The next day we began the downhill trek to Govindghat. It took around 5 hours to climb down and this time I did it too, with my husband encouraging me at every bend. You should have seen me walk for the next couple of days. It was a weird kind of walk – the after effects of the trek down. Trekking down puts pressure on one’s knees and calves.

We then hit the road to Haridwar in the Qualis which was waiting for us. The journey back to Haridwar turned out to be the most adventurous one so far. There was a major landslide and we had to spend the night on the mountain roads. The next morning the bull-dozers arrived to clear the path. After being stranded for almost a day we started for Haridwar in the evening. All along the road to Haridwar we saw fallen rocks, uprooted trees and sludgy mud. We reached Haridwar late in the night and after a sumptuous dinner headed for Delhi.

Now we are back home. Back to the crowded roads, the pollution and the noise. And my heart longs for the fresh air and the calm surroundings of the valley.
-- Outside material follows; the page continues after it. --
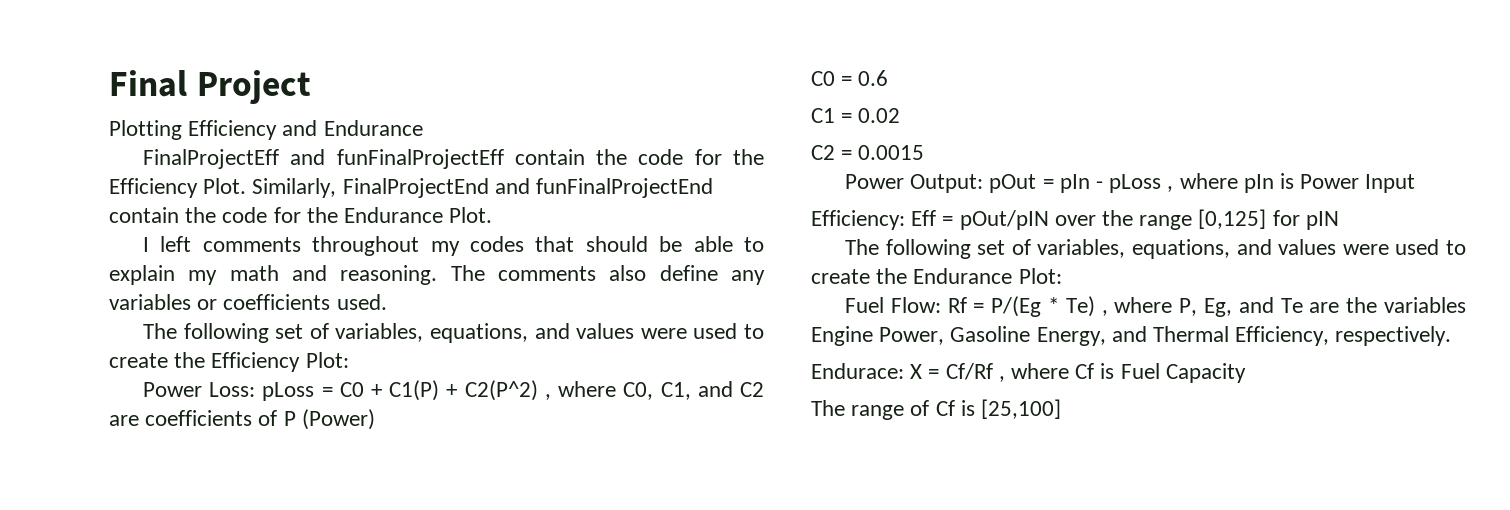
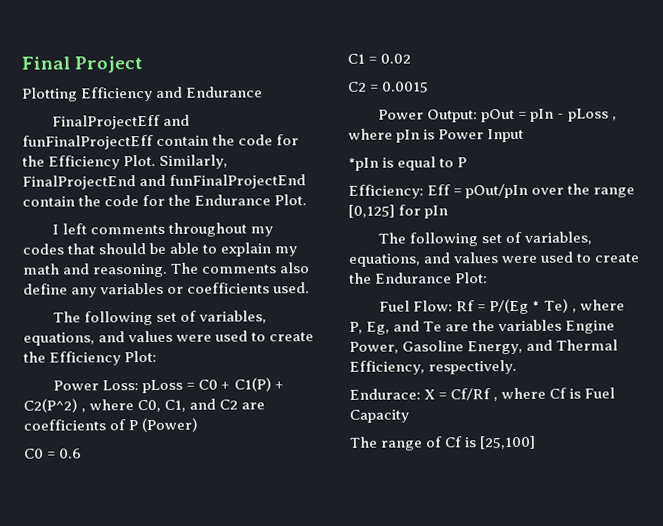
+ *pIn is equal to P
- Efficiency: Eff = pOut/pIN over the range [0,125] for pIN
+ Efficiency: Eff = pOut/pIn over the range [0,125] for pIn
We will surely go back there as the call of the mountains cannot be ignored.



Where we stayed:

The Garwahal Mandal Vikas Nigam Guest Houses
Check http://www.gmvnl.com/newgmvn/ for more details on accomodation and packages.

1 comment:

Anonymous said...

Dear All,

I was glad to see article and nice photos of the Valley of Flower area. The region is beautiful. One should see Joshimath, Gangria, VOF, Badrinath also. I had been to this are few years back. The mighty rivers, great mountains, beautiful nature and nice friendly people have always welcomes nature lovers to this area.

Instead of going to abroad and spending lot of money, one should see the variety of spots and nature in our oun country..which is more beautiful than man made beauty in foreign countries,,,!!!!